# Action item
The lines below, from the one containing "Scenario 3: Essentials + Rentals" through the one containing "- You can guess", should be set down exactly, with no pictures and nothing else.

=-=-=

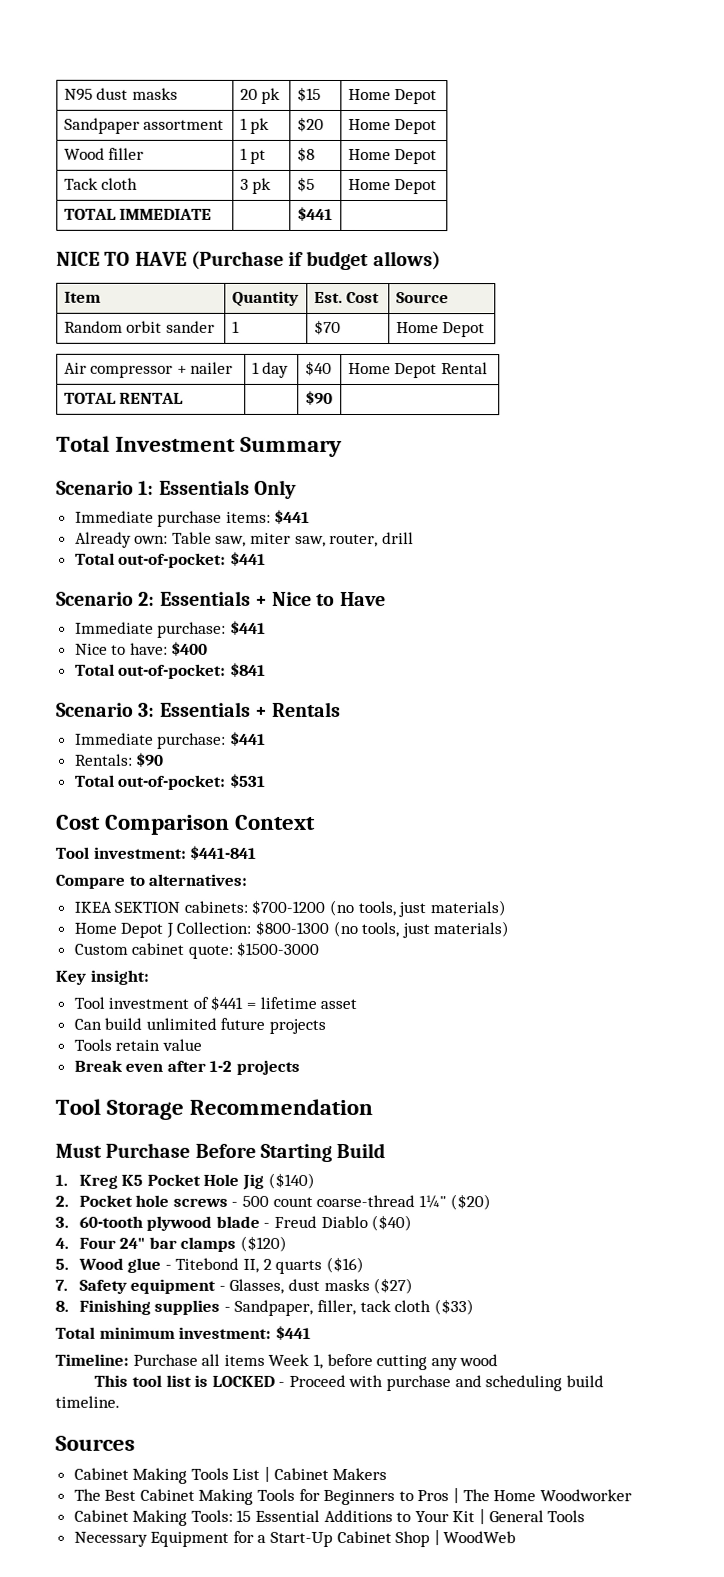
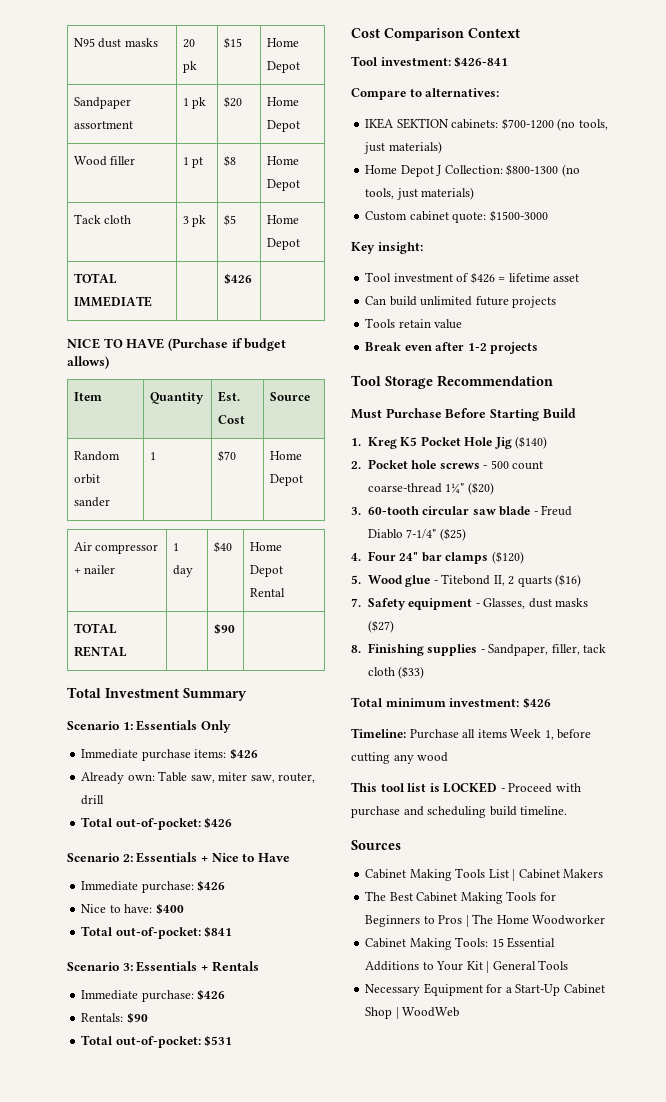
- TOTAL IMMEDIATE | | $441 |
+ TOTAL IMMEDIATE | | $426 |
- Immediate purchase items: $441
+ Immediate purchase items: $426
- Total out-of-pocket: $441
+ Total out-of-pocket: $426
  Scenario 2: Essentials + Nice to Have
- Immediate purchase: $441
+ Immediate purchase: $426
  Scenario 3: Essentials + Rentals
- Immediate purchase: $441
+ Immediate purchase: $426
- Tool investment: $441-841
+ Tool investment: $426-841
- Tool investment of $441 = lifetime asset
+ Tool investment of $426 = lifetime asset
- 3. 60-tooth plywood blade - Freud Diablo ($40)
+ 3. 60-tooth circular saw blade - Freud Diablo 7-1/4" ($25)
- Total minimum investment: $441
+ Total minimum investment: $426

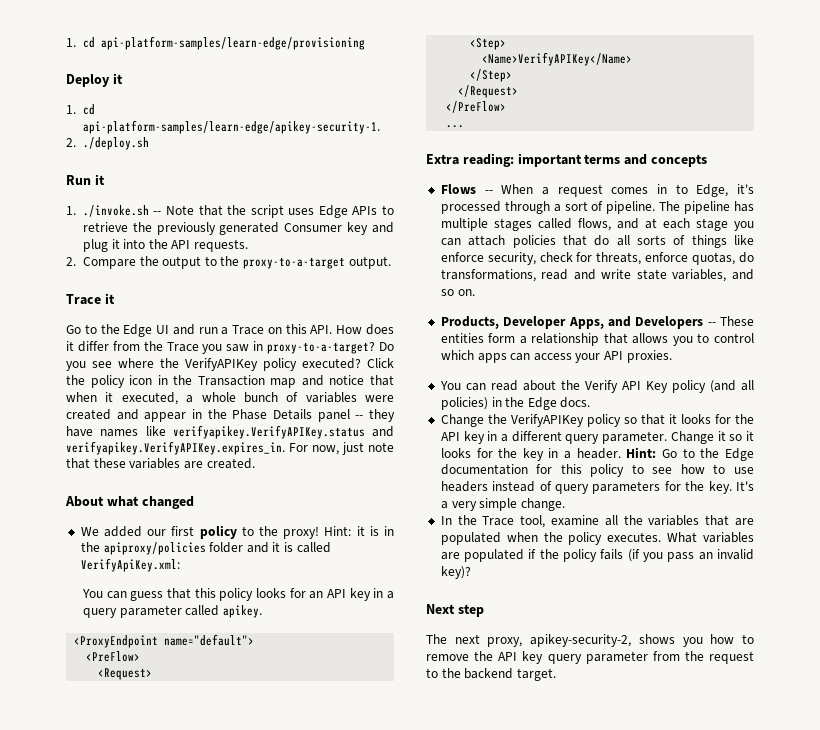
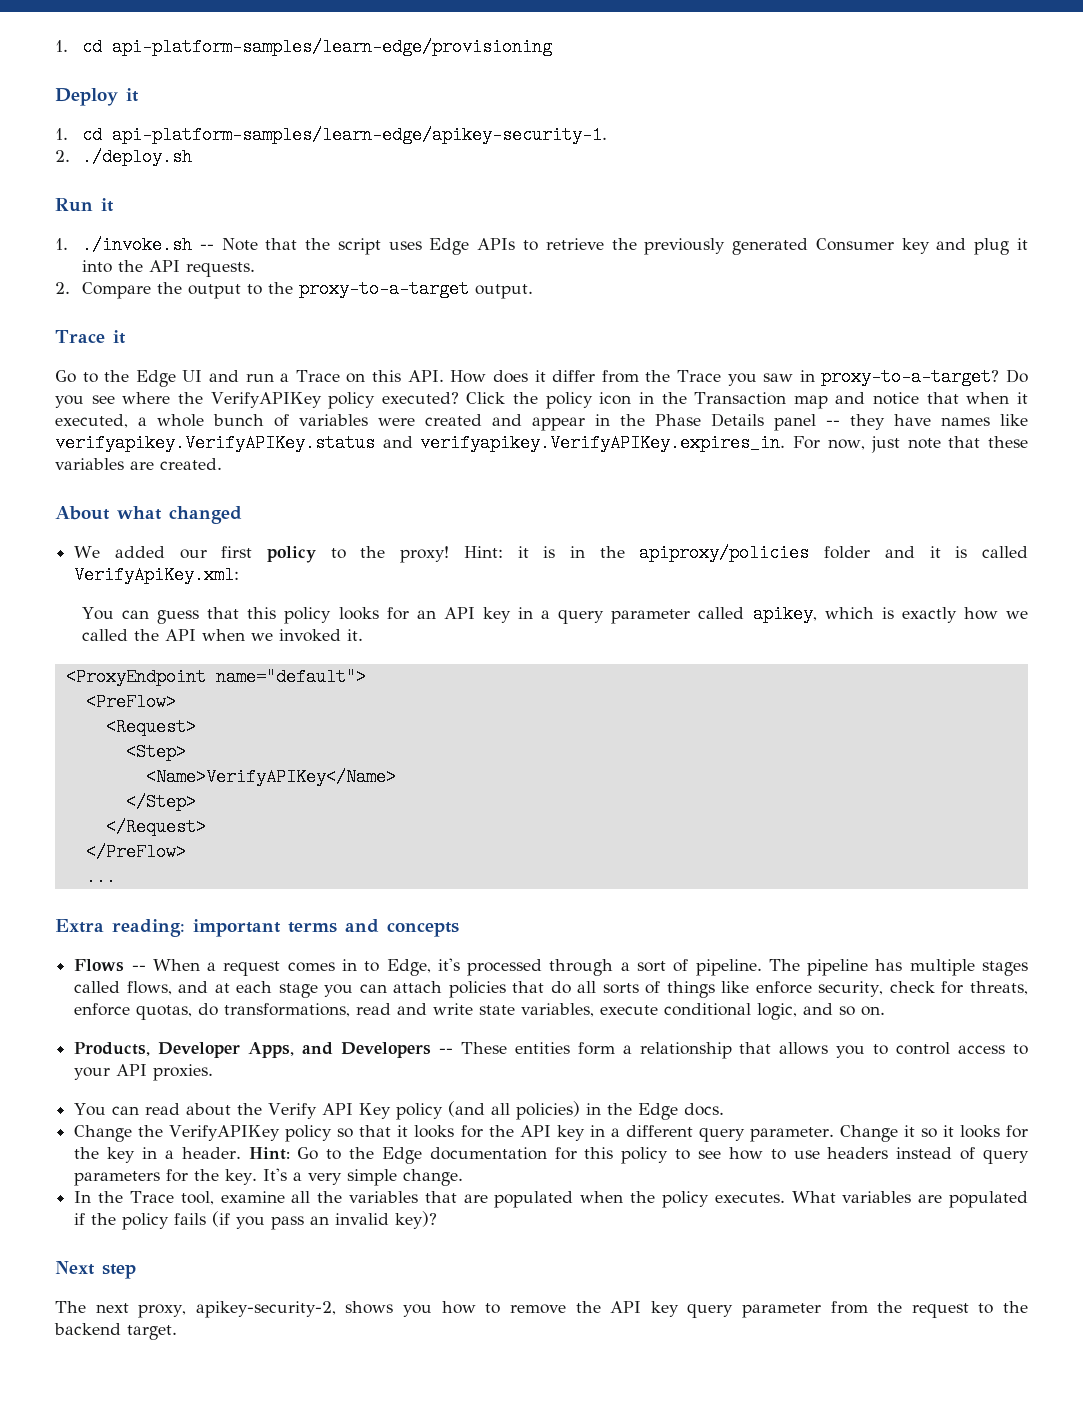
- You can guess that this policy looks for an API key in a query parameter called apikey.
+ You can guess that this policy looks for an API key in a query parameter called apikey, which is exactly how we called the API when we invoked it.
- The pipeline has multiple stages called flows, and at each stage you can attach policies that do all sorts of things like enforce security, check for threats, enforce quotas, do transformations, read and write state variables, and so on.
+ The pipeline has multiple stages called flows, and at each stage you can attach policies that do all sorts of things like enforce security, check for threats, enforce quotas, do transformations, read and write state variables, execute conditional logic, and so on.
- Products, Developer Apps, and Developers -- These entities form a relationship that allows you to control which apps can access your API proxies.
+ Products, Developer Apps, and Developers -- These entities form a relationship that allows you to control access to your API proxies.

=-=-=

# Answer to the problem
  Scenario 3: Essentials + Rentals
- Immediate purchase: $441
+ Immediate purchase: $426
- Tool investment: $441-841
+ Tool investment: $426-841
- Tool investment of $441 = lifetime asset
+ Tool investment of $426 = lifetime asset
- 3. 60-tooth plywood blade - Freud Diablo ($40)
+ 3. 60-tooth circular saw blade - Freud Diablo 7-1/4" ($25)
- Total minimum investment: $441
+ Total minimum investment: $426

- You can guess that this policy looks for an API key in a query parameter called apikey.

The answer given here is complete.